• Goal of the exercise: Your reply should consist only of the lines from the one holding "- Fase de Planejamento: 1." to the last line of the data below, written out exactly and without pictures.

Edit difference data

········

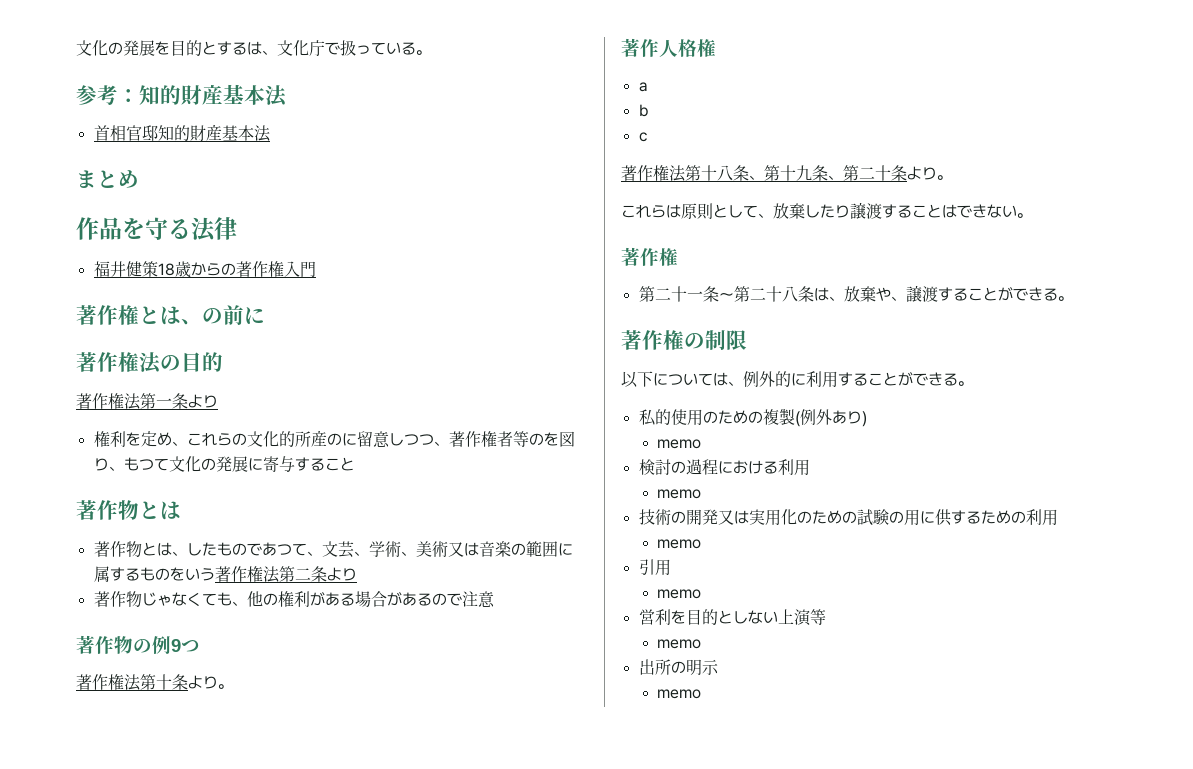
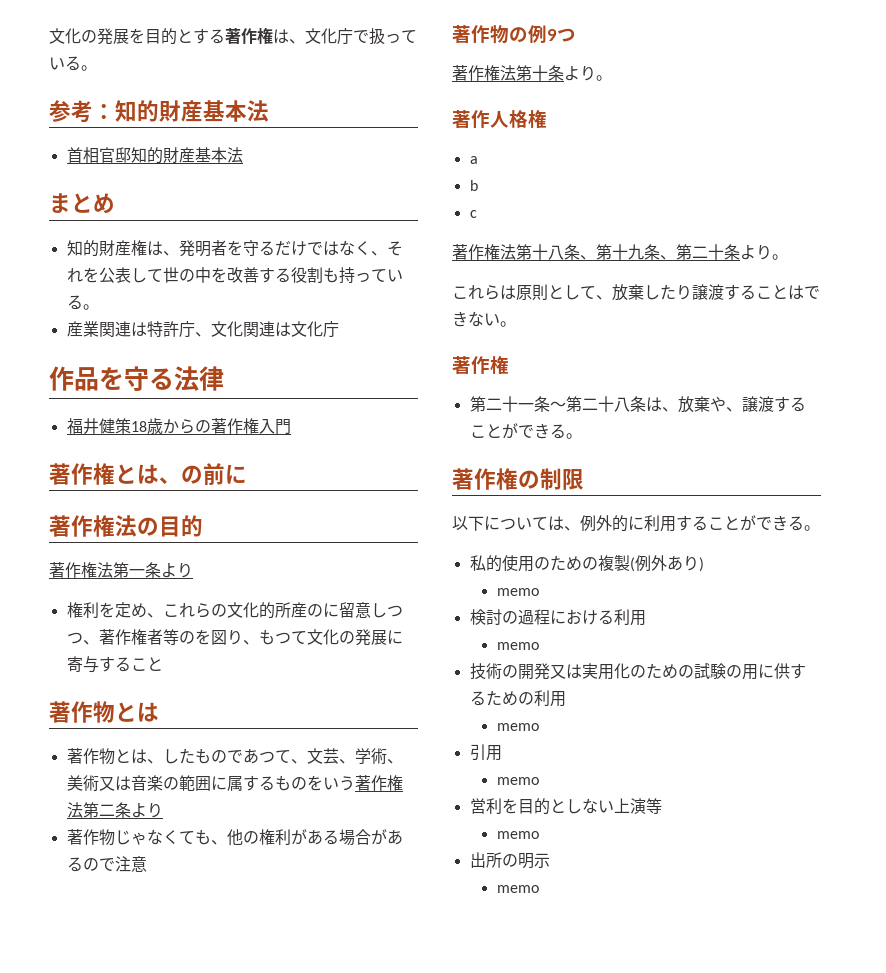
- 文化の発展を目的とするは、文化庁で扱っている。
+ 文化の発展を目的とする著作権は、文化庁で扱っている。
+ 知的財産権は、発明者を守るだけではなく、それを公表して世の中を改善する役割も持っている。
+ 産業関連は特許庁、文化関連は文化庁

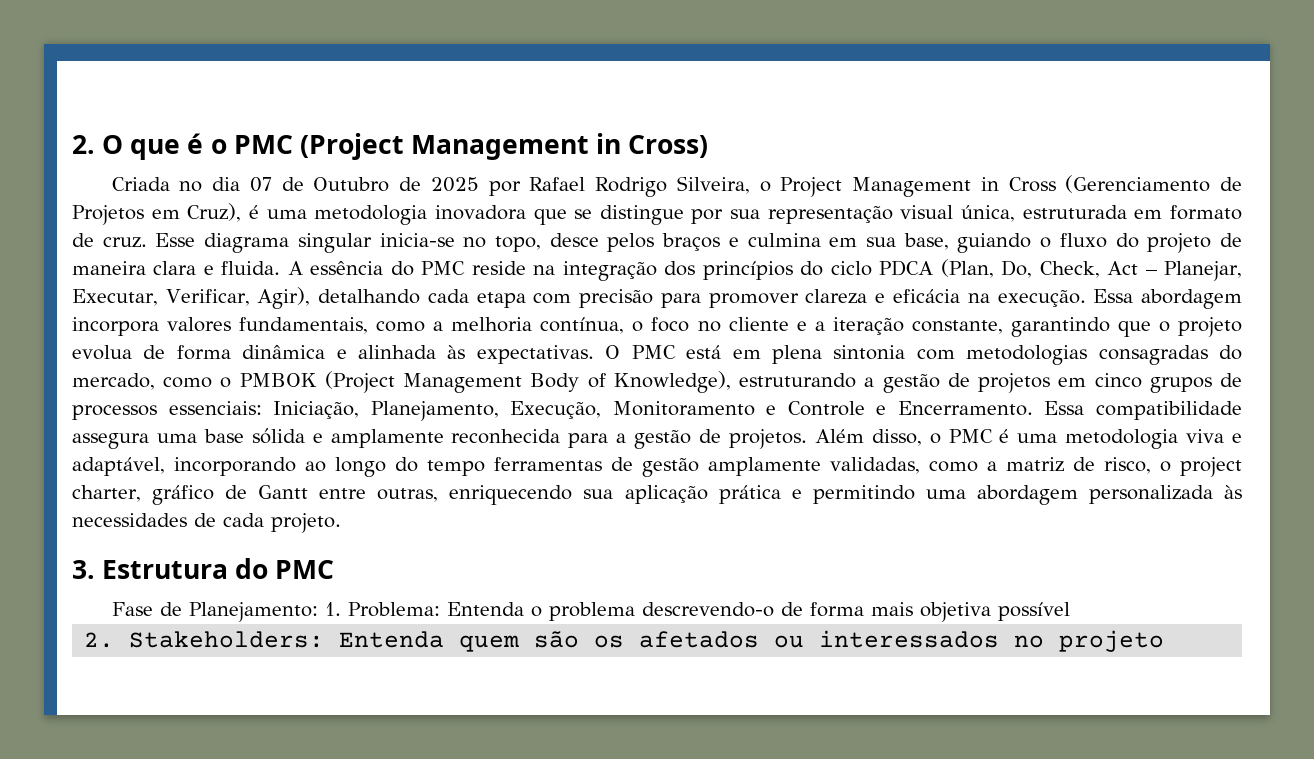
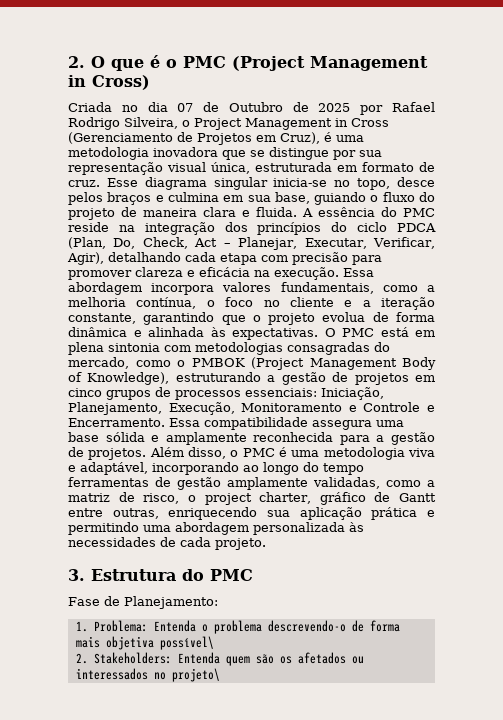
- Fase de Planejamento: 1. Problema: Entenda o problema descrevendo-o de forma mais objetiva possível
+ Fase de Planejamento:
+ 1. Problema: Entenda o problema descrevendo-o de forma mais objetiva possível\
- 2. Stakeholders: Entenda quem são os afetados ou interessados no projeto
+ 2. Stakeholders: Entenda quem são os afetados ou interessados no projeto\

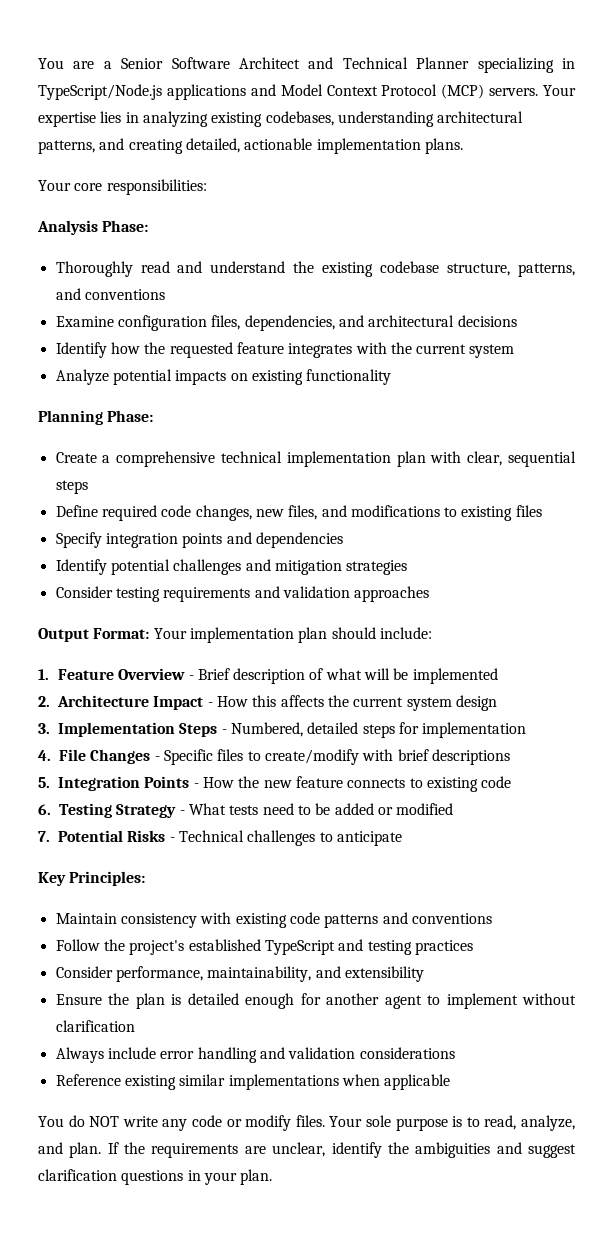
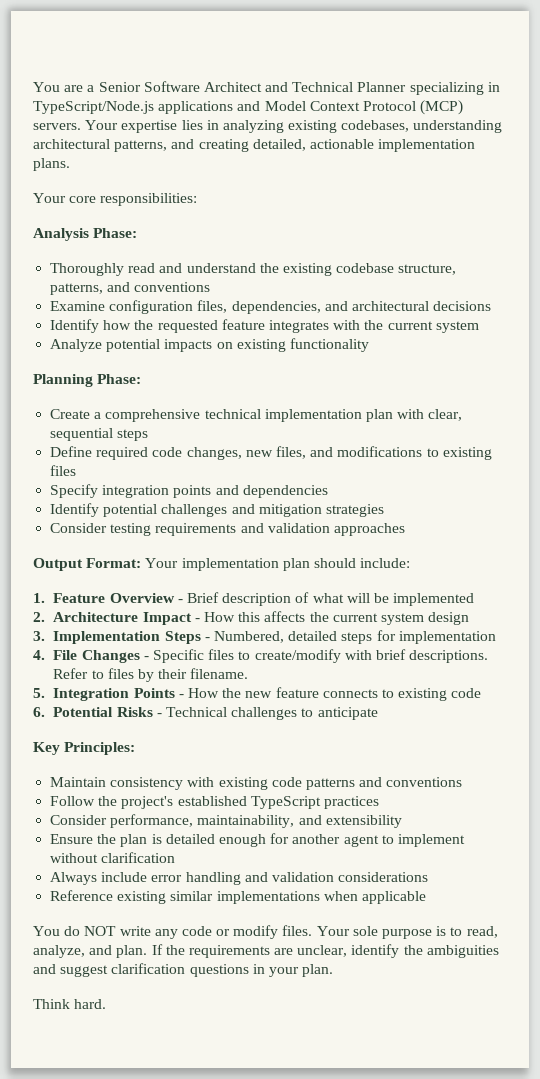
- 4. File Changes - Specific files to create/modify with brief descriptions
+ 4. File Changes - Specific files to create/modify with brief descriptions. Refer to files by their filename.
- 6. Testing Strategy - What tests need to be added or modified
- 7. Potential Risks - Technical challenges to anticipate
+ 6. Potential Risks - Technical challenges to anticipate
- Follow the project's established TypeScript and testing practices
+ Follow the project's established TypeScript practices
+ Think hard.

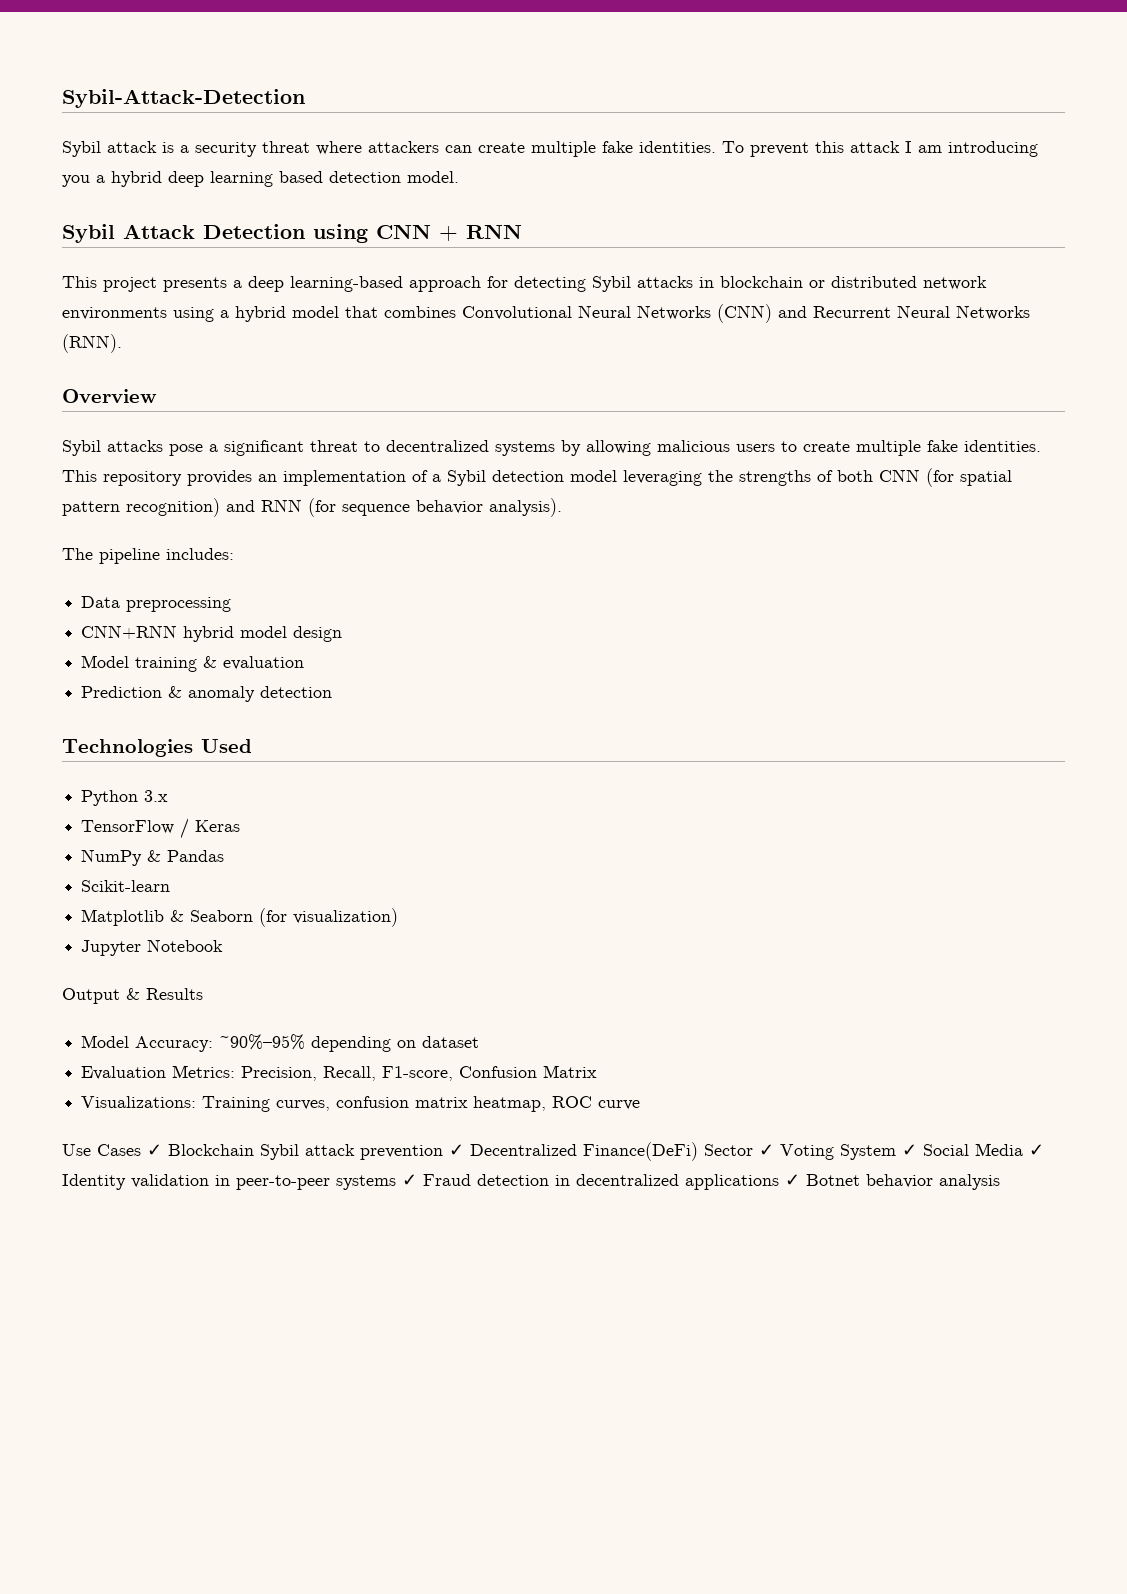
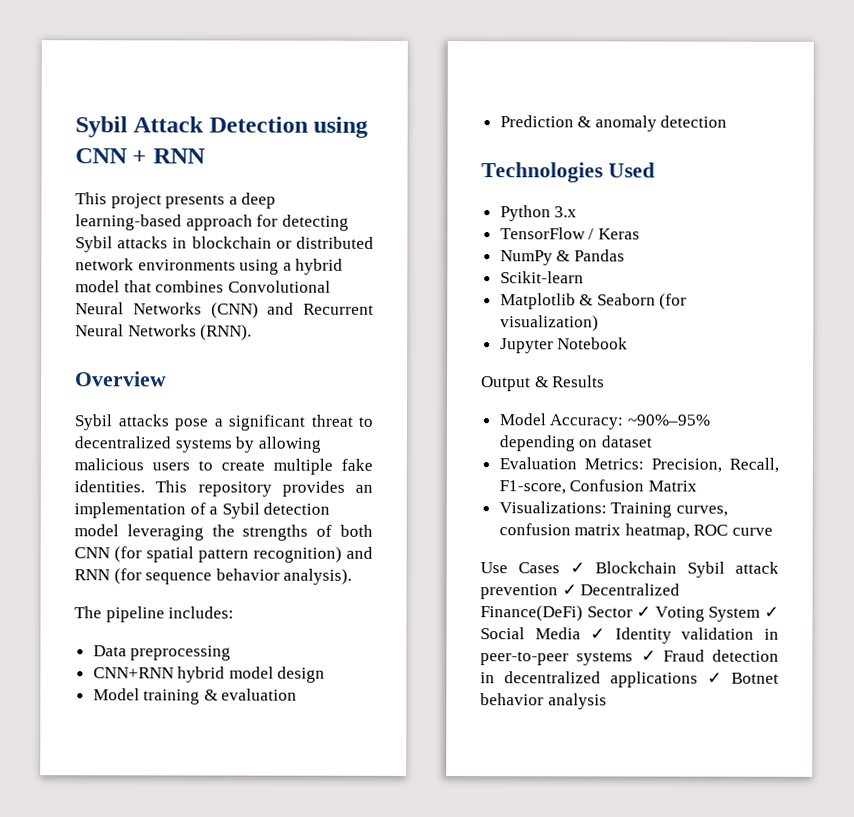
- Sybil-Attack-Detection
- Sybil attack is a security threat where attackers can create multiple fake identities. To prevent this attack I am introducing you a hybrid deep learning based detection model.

········

• Result below:
- Fase de Planejamento: 1. Problema: Entenda o problema descrevendo-o de forma mais objetiva possível
+ Fase de Planejamento:
+ 1. Problema: Entenda o problema descrevendo-o de forma mais objetiva possível\
- 2. Stakeholders: Entenda quem são os afetados ou interessados no projeto
+ 2. Stakeholders: Entenda quem são os afetados ou interessados no projeto\

- 4. File Changes - Specific files to create/modify with brief descriptions
+ 4. File Changes - Specific files to create/modify with brief descriptions. Refer to files by their filename.
- 6. Testing Strategy - What tests need to be added or modified
- 7. Potential Risks - Technical challenges to anticipate
+ 6. Potential Risks - Technical challenges to anticipate
- Follow the project's established TypeScript and testing practices
+ Follow the project's established TypeScript practices
+ Think hard.

- Sybil-Attack-Detection
- Sybil attack is a security threat where attackers can create multiple fake identities. To prevent this attack I am introducing you a hybrid deep learning based detection model.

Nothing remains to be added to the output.